Y-axis (Dependent Variable): Test scores.
As hours of study increase, test scores generally increase, showing a positive relationship.

1.2 Inverse Relationship Example

An inverse relationship occurs when one variable increases while the other decreases. For instance, the more time spent on social media, the lower the grades a student might achieve.

# Simulate data
set.seed(42)
social_media_hours <- seq(1, 10, by = 1)  # Independent Variable
grades <- 100 - 5 * social_media_hours + rnorm(10, mean = 0, sd = 2)  # Dependent Variable

# Combine into a data frame
inverse_data <- data.frame(SocialMediaHours = social_media_hours, Grades = grades)

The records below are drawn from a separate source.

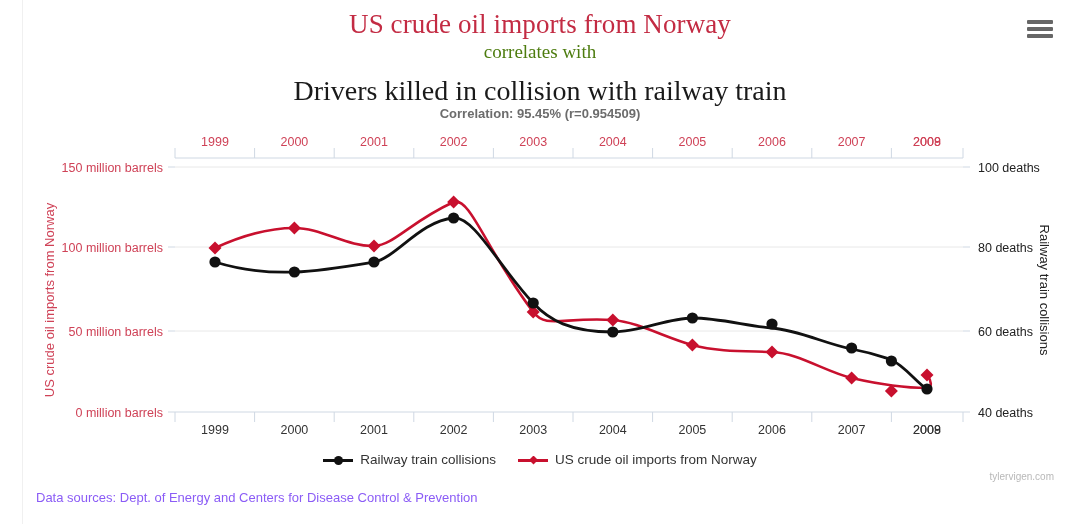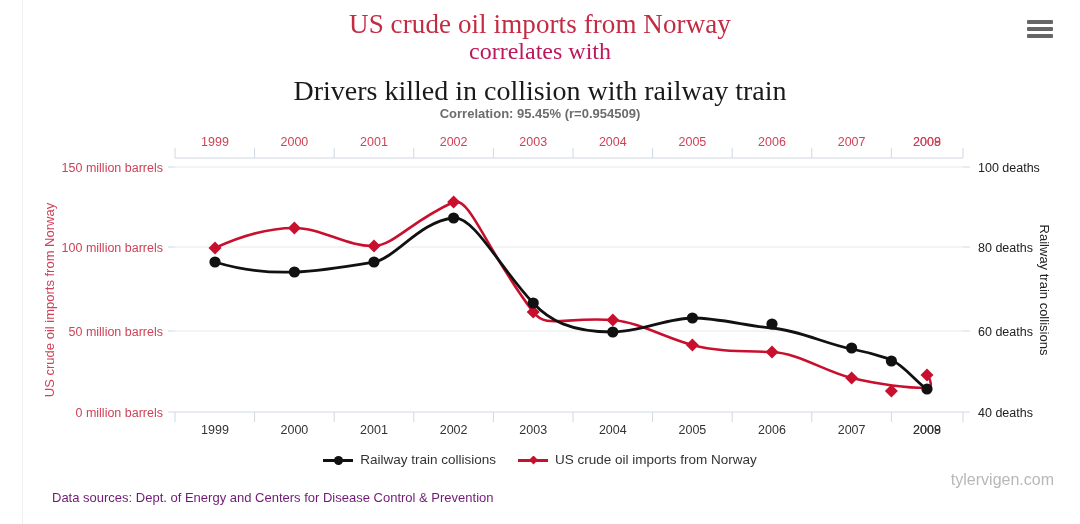--- a/index.html
+++ b/index.html
@@ -40,8 +40,8 @@
   }
   .title-connector {
     font-family: "Liberation Serif", serif;
-    font-size: 24px;
-    color: #be185d;
+    font-size: 19px;
+    color: #4d7c0f;
     line-height: 23px;
   }
   .title-second {

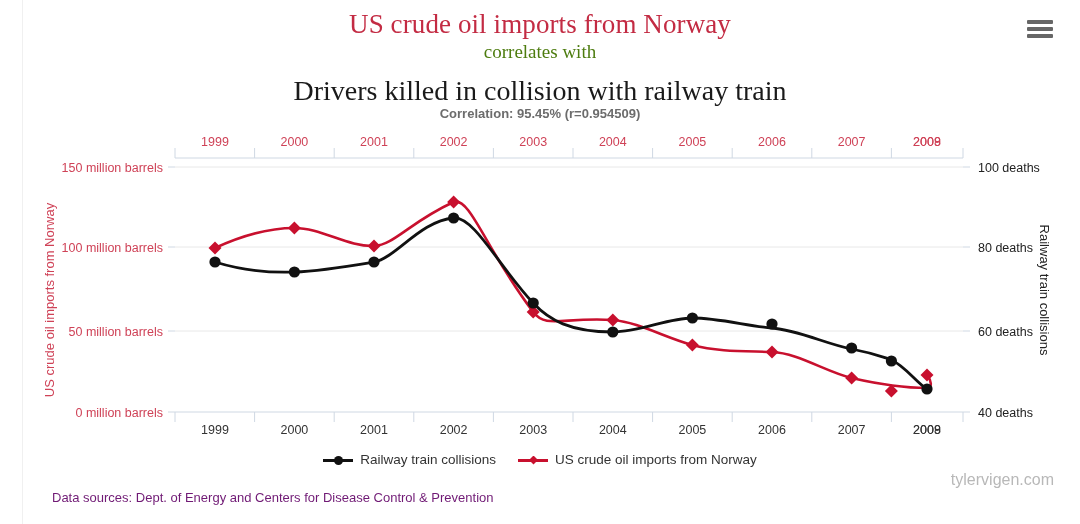--- a/index.html
+++ b/index.html
@@ -133,7 +133,7 @@
   .footer-credit {
     position: absolute;
     right: 26px; top: 471px;
-    font-size: 16px;
+    font-size: 10px;
     color: #b8b8b8;
     text-align: center;
   }

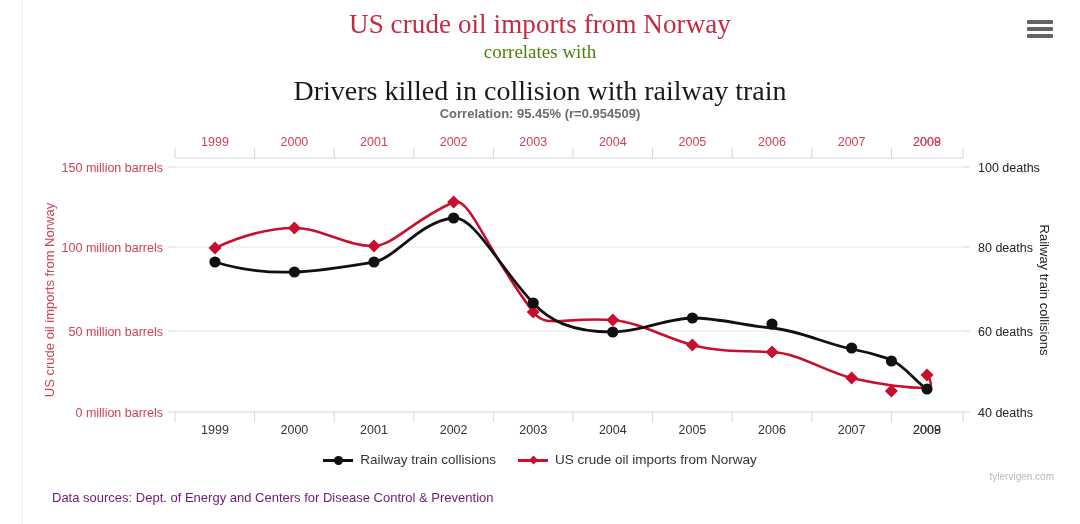--- a/index.html
+++ b/index.html
@@ -125,9 +125,9 @@
   
   .footer-sources {
     position: absolute;
-    left: 52px; top: 490px;
+    left: 36px; top: 490px;
     font-size: 13px;
-    color: #701a75;
+    color: #8b5cf6;
     white-space: nowrap;
   }
   .footer-credit {

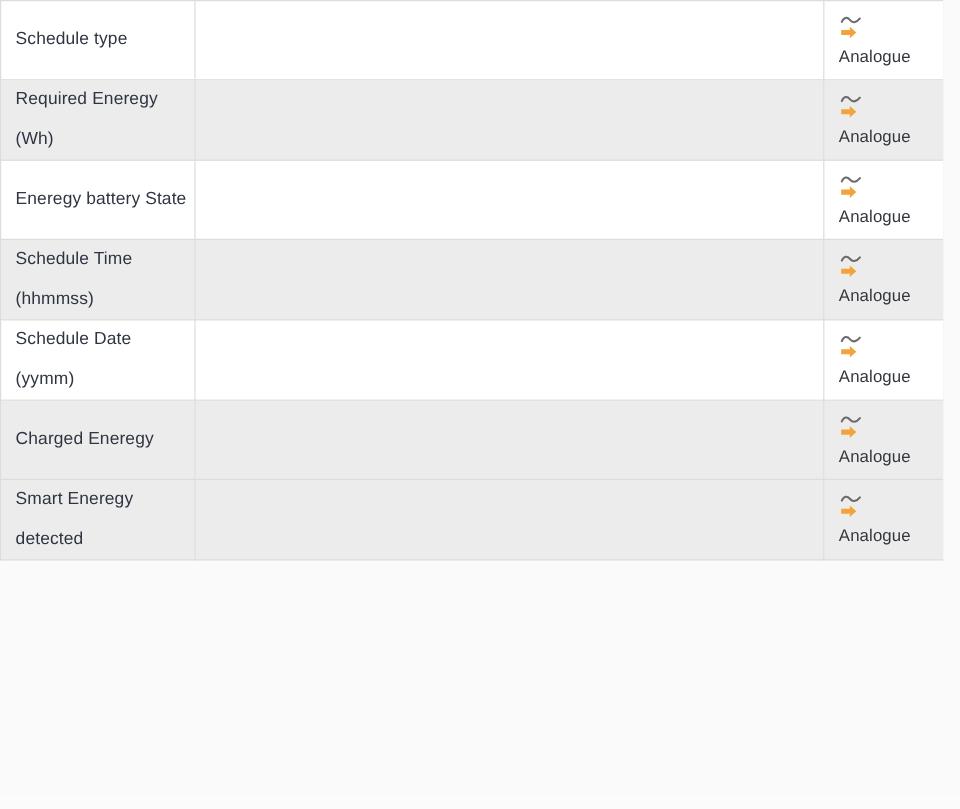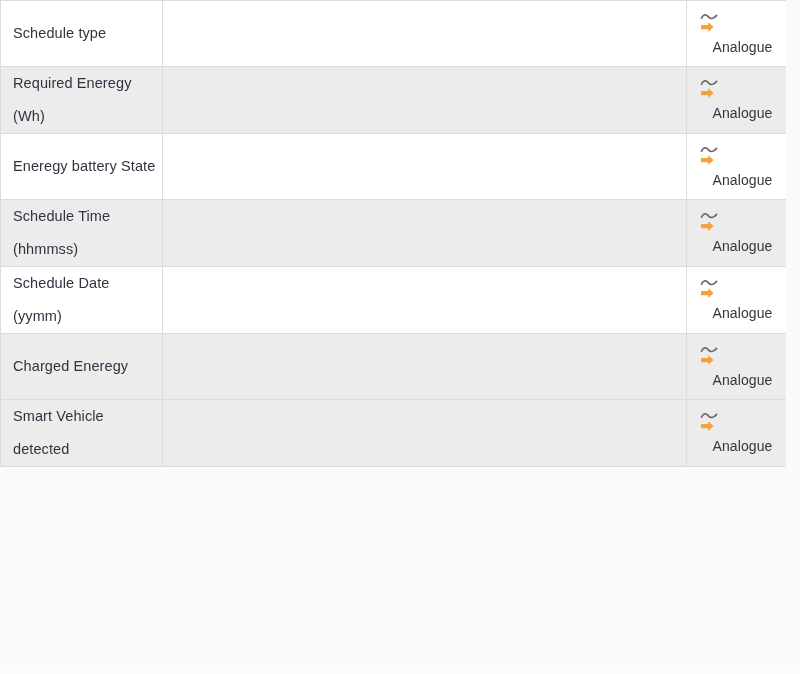--- a/index.html
+++ b/index.html
@@ -82,7 +82,6 @@
     color: #33373d;
     line-height: 18px;
     letter-spacing: 0.1px;
-    text-align: center;
   }
   .tail-strip {
     position: absolute;

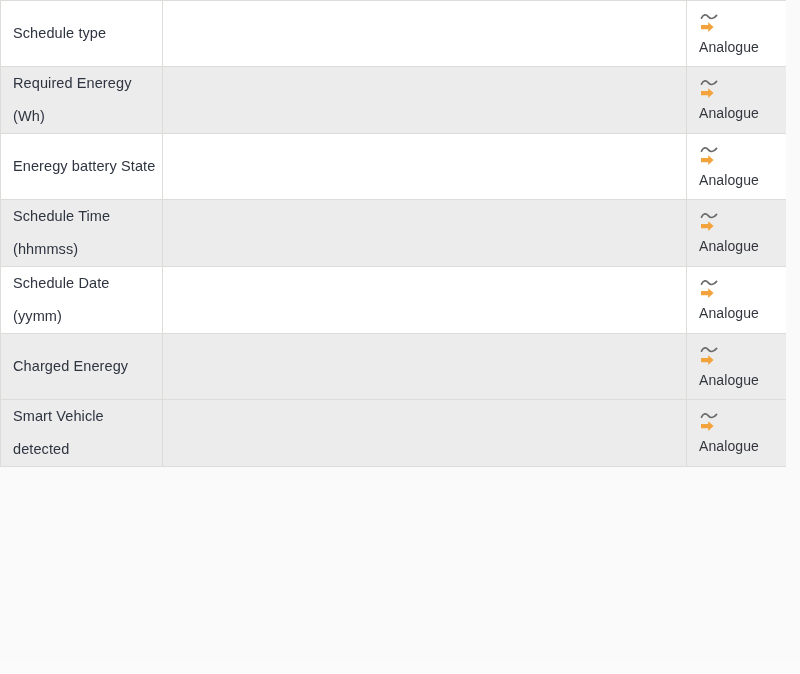--- a/index.html
+++ b/index.html
@@ -238,7 +238,7 @@
 
   <tr class="row-even">
     <td class="label-cell">
-      <span class="label-text">Smart Vehicle detected</span>
+      <span class="label-text">Smart Eneregy detected</span>
     </td>
     <td class="value-cell">
       <span class="value-text"></span>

# Visualize the inverse relationship
library(ggplot2)

ggplot(inverse_data, aes(x = SocialMediaHours, y = Grades)) +
  geom_point(color = "red", size = 3) +
  geom_smooth(method = "lm", se = FALSE, color = "blue") +
  labs(
    title = "Inverse Relationship: Social Media Hours vs. Grades",
    x = "Social Media Hours (Independent Variable)",
    y = "Grades (Dependent Variable)"
  ) +
  theme_minimal()

`geom_smooth()` using formula = 'y ~ x'

1.3 No-Relation Example

A no-relation scenario means that changes in one variable do not systematically affect the other. For instance, the number of books read by a person and their shoe size typically have no relationship.

# Simulate data
set.seed(123)
books_read <- seq(1, 10, by = 1)  # Independent Variable
shoe_size <- rnorm(10, mean = 9, sd = 1)  # Random data with no relation to books_read

# Combine into a data frame
no_relation_data <- data.frame(BooksRead = books_read, ShoeSize = shoe_size)

# Visualize the no-relation scenario
ggplot(no_relation_data, aes(x = BooksRead, y = ShoeSize)) +
  geom_point(color = "green", size = 3) +
  labs(
    title = "No Relationship: Books Read vs. Shoe Size",
    x = "Books Read (Independent Variable)",
    y = "Shoe Size (Dependent Variable)"
  ) +
  theme_minimal()

2 NHST

2.1 One-Sample t-Test

Scenario: A teacher claims that the average test score in a class is 70. You want to test if the actual average is different from 70.

$H_{0}$ : The mean test score is 70 ( $μ$ = 70).
$H_{a}$ : The mean test score is not 70 ( $μ \neq$ 70).

# Simulated data: Test scores of students
set.seed(123)
test_scores <- rnorm(30, mean = 72, sd = 5)

# Perform a one-sample t-test
t_test_result <- t.test(test_scores, mu = 70)

# Print the result
print(t_test_result)


    One Sample t-test

data:  test_scores
t = 1.9703, df = 29, p-value = 0.05842
alternative hypothesis: true mean is not equal to 70
95 percent confidence interval:
 69.93287 73.59610
sample estimates:
mean of x 
 71.76448

Interpretation:

If the p-value is less than 0.05, reject $H_{0}$ . This means the average test score is significantly different from 70.

2.2 Two-Sample t-Test

Scenario: Compare the average test scores of two groups: one that received tutoring and one that did not.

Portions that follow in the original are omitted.